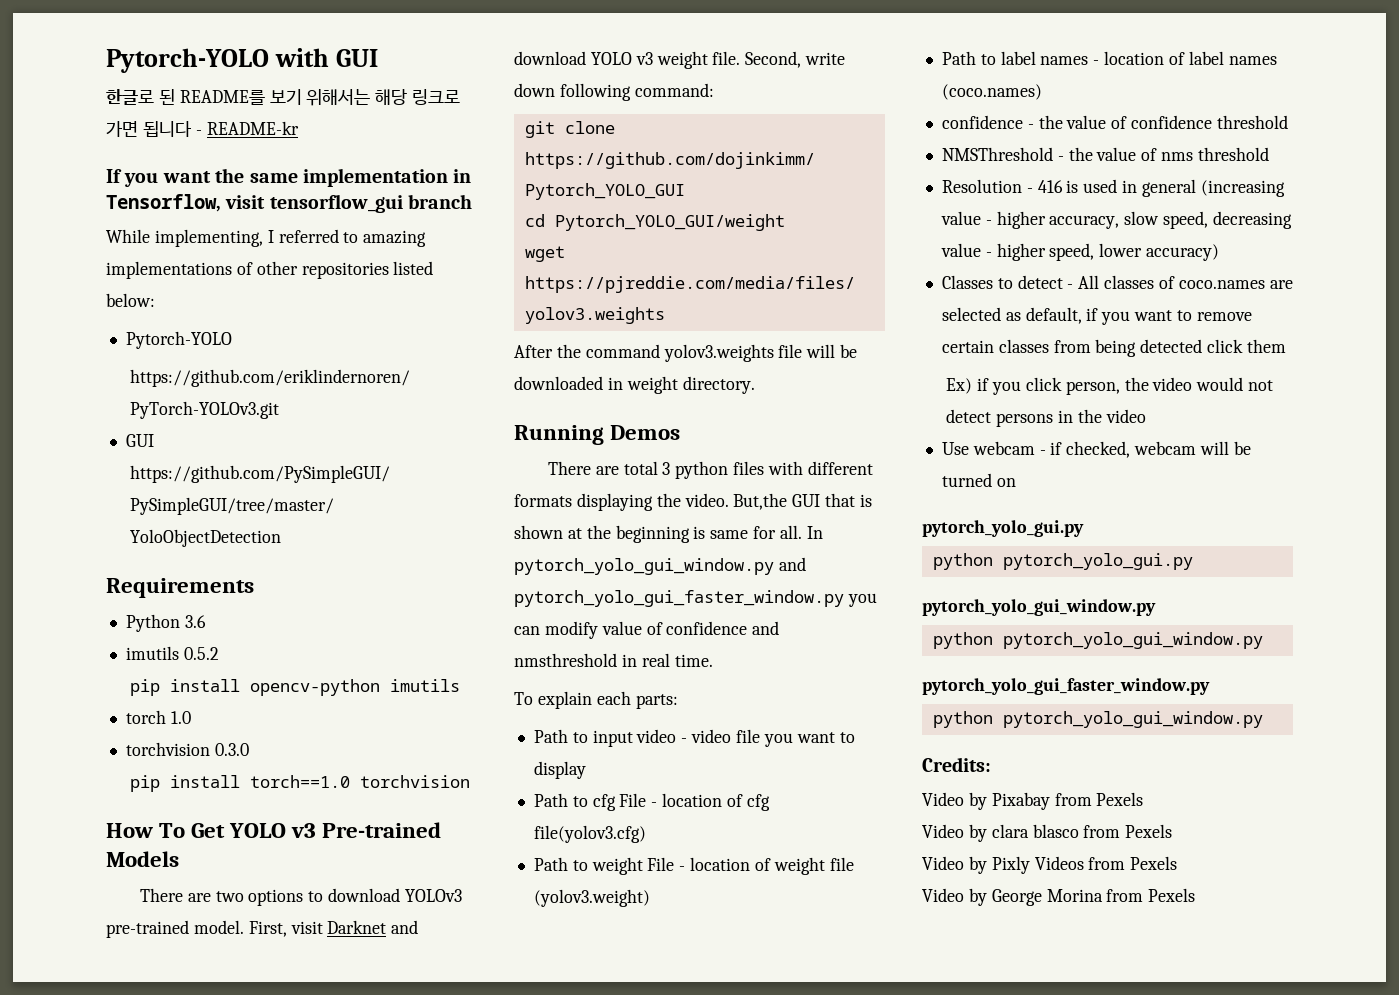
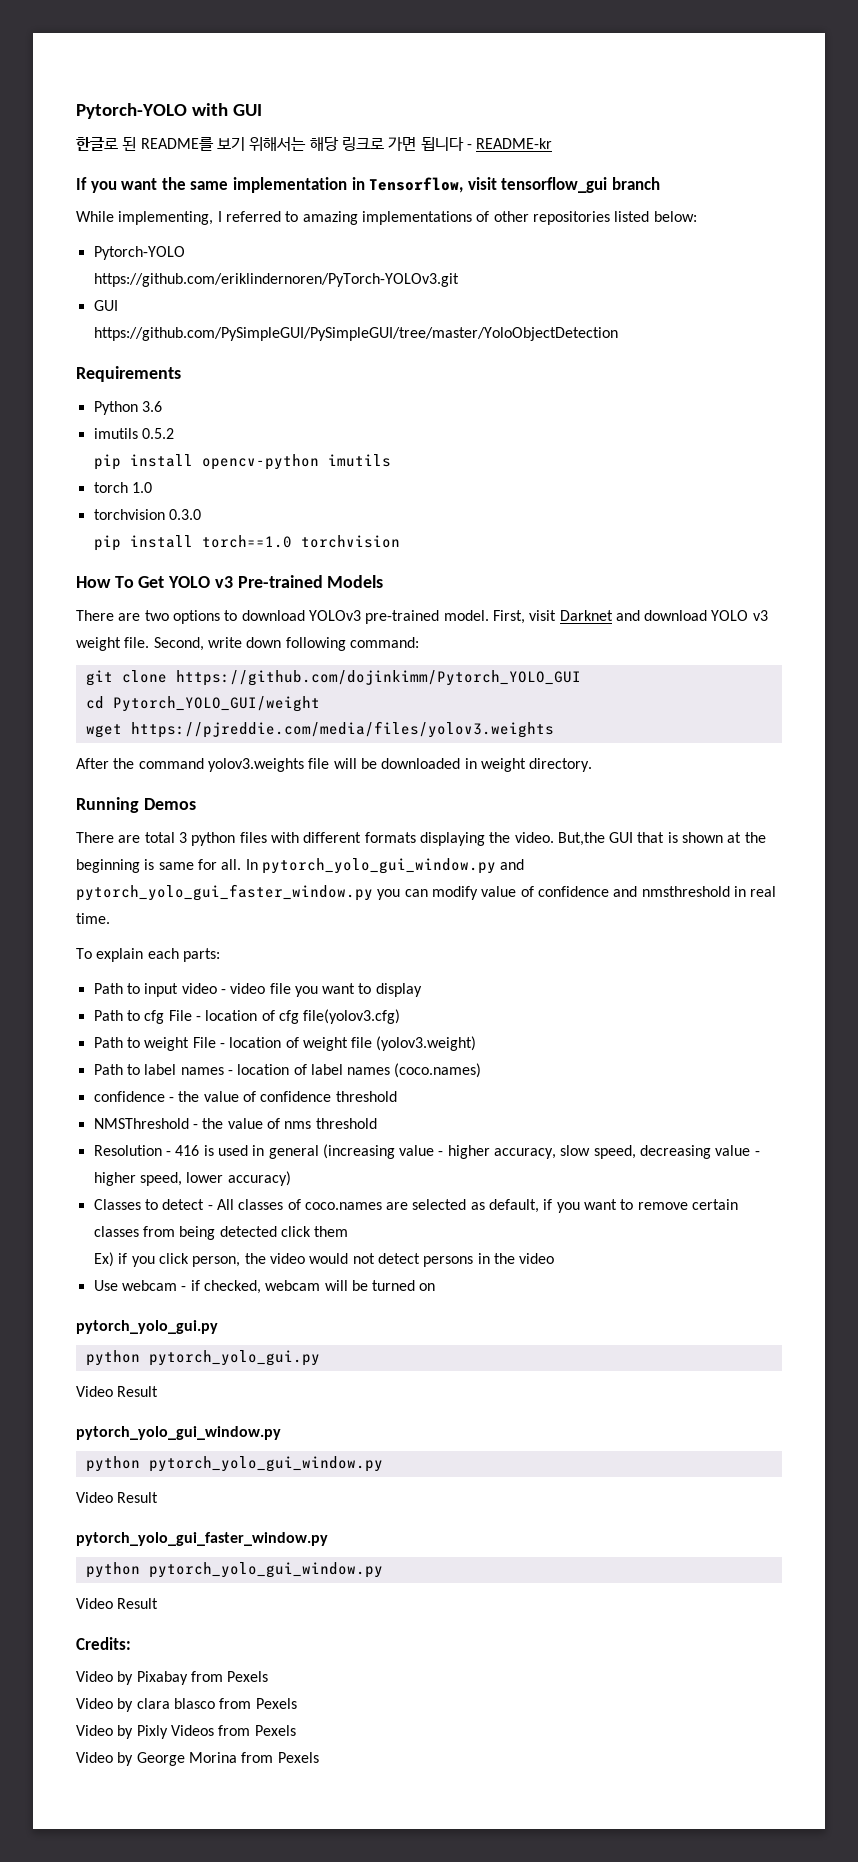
  python pytorch_yolo_gui.py
+ Video Result
  pytorch_yolo_gui_window.py
  python pytorch_yolo_gui_window.py
+ Video Result
  pytorch_yolo_gui_faster_window.py
  python pytorch_yolo_gui_window.py
+ Video Result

◆ ◆ ◆

PROBLEM REQUIREMENTS: Although the entries contain pictures, copy everything else in them exactly.

THE ANSWER:
  python pytorch_yolo_gui.py
+ Video Result
  pytorch_yolo_gui_window.py
  python pytorch_yolo_gui_window.py
+ Video Result
  pytorch_yolo_gui_faster_window.py
  python pytorch_yolo_gui_window.py
+ Video Result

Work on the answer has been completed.